A company called Brighterion appears on at least six billboards around SFO, some facing north, others south. Sometimes, you’ll see a seventh on the other side of the bay near Oakland’s airport, aimed at any CIOs intent on cut-rate airline fares. “Machine Learning and Artificial Intelligence,” it says. And that’s all it says, because vague is good.
“There is no better way, no better place, to establish that brand,” says Kurt Schwabe, Brighterion’s director of communications and relationships. “It’s purposefully vague. That creates curiosity. People at a higher level who have been talking about utilizing machine learning and AI? They Google us. And they look at us. And they’re like: ‘Wow, this is something we can use.’”
10X Faster than SAS3 SSDs
If you hop on 101 in Silicon Valley and drive north past Mountain View (home to Google) and Menlo Park (Facebook), you’ll pass a billboard for the Supermicro Lightning-Fast All-Flash NVM Express Application-Optimized Storage Solution. “10X Faster than SAS3 SSDs,” it reads. But that’s not all. It also says that the NVM Express includes computer chips from the world’s largest computer chip maker. “Intel Inside,” it says. “Powerful Solution Outside.”
A billboard like this is all but invisible to ordinary citizens. The Supermicro ad looms large over the Harbor Village RV Park, which sits just beside the highway, and residents don’t pay it much mind. “I know the billboard,” says a woman who lives in the park and works in the park office. “But I haven’t looked at it.” Nonetheless, the ad reaches people driving up the highway. Or at least some of them. The ad is tucked in behind a long, tall wall that runs beside the highway, and it’s hard to see at 60 mph. But this is Silicon Valley, where a certain percentage of drivers are trained to seek out billboards hawking massive storage devices that can bolster the infrastructure behind their websites and other online software.
A company called Pentaho rents a billboard a little further north, inside a wildlife refuge—yes, a wildlife refuge—nestled between highway 101 and San Francisco Bay. Chief marketing officer Rosanne Saccone says the company pays $15,000 to $20,000 a month for the billboard, which buys more than 830,000 impressions a week. That’s ad-speak for how many people see it, and Saccone is confident at least some of those people appreciate the sign’s message. “The Power of Big Data at Work,” it says.
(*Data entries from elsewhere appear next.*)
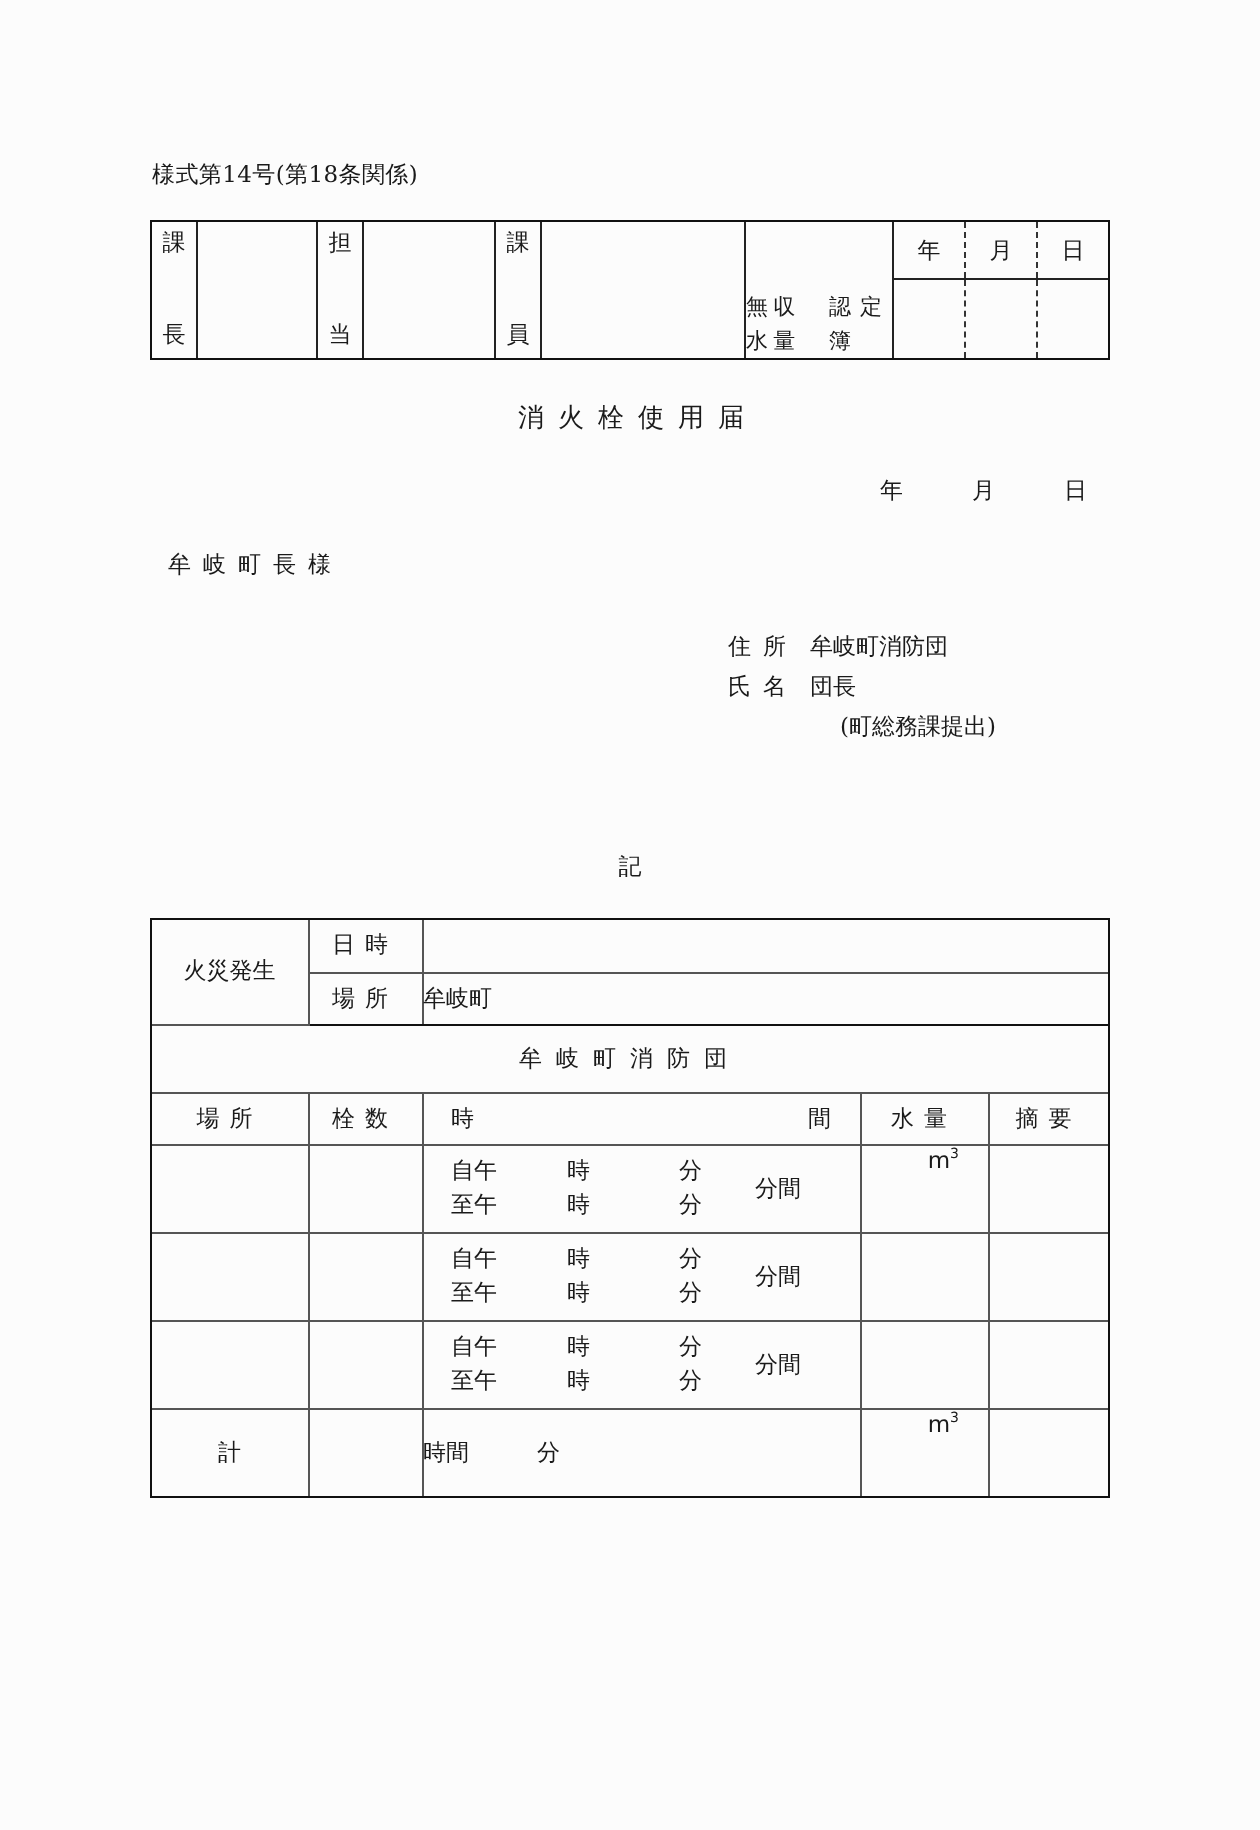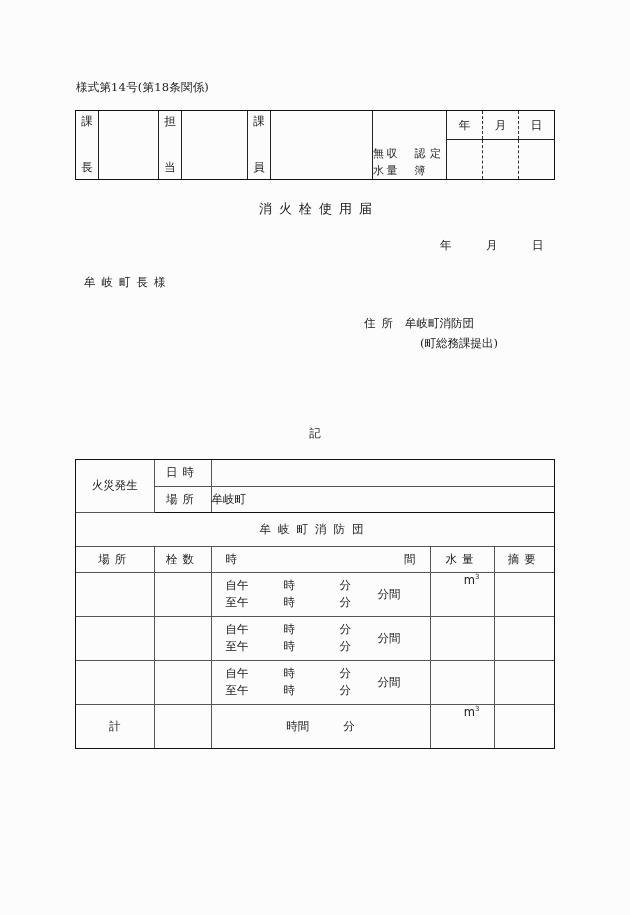--- a/index.html
+++ b/index.html
@@ -246,21 +246,21 @@
     padding-right: 6px;
     padding-top: 4px;
     vertical-align: top;
     font-family: "DejaVu Sans", "Liberation Sans", sans-serif;
     font-size: 9px;
   }
   .m3 sup { font-size: 7px; }
   .m3-wrap { text-align: right; padding-right: 14px; }
 
   .total-time {
-    text-align: center;
+    text-align: left;
     letter-spacing: 0;
     margin-top: 16px;
   }
   .total-time .gap { display: inline-block; width: 34px; }
 </style>
 </head>
 <body>
 
 <div class="page">
 
@@ -306,20 +306,23 @@
 
   <div class="doc-title">消火栓使用届</div>
 
   <div class="date-line">年　　　月　　　日</div>
 
   <div class="addressee">牟岐町長様</div>
 
   <div class="submitter">
     <div>
       <span class="lbl">住所</span><span>牟岐町消防団</span>
+    </div>
+    <div>
+      <span class="lbl">氏名</span><span>団長</span>
     </div>
     <div class="indent">(町総務課提出)</div>
   </div>
 
 
   <div class="ki">記</div>
 
   <div class="main-table">
     <table>
       <colgroup>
And then it explains this message with a bunch of lines connecting things like light bulbs, propellers, and lightning bolts.
Waist Deep in the Big Muddy
Sure, these companies could advertise online. Many do. But as Lew Cirne will tell you, sometimes a billboard can augment what you do online for just a bit more money. And as Schwade points out, a billboard can stand out in a way online ads can’t. Plus, it’s more poetic.
The Pentaho ad stretches across a wood-and-nails frame that appears on the verge of collapse. Its last panel has fallen into the mud. And it trumpets “the Power of Big Data,” a string of Silicon Valley buzz-speak that may or may not hold up under stress. That is poetry.
Across the highway, a few billboards have gone digital, cycling through a different ad every few seconds. One plugs something called Informatica World 2016. “Data Powers Business,” it says. But it doesn’t have the same charm. I’ll take the Pentaho ad. Or the one beside it, which clings to another wood frame sinking into the marsh outside Redwood City. “Samsung Developer Conference,” it reads. But that’s not all. It also includes a big blue-and-white sparkly globe. I have no idea what that means. But so it goes. This is Silicon Valley.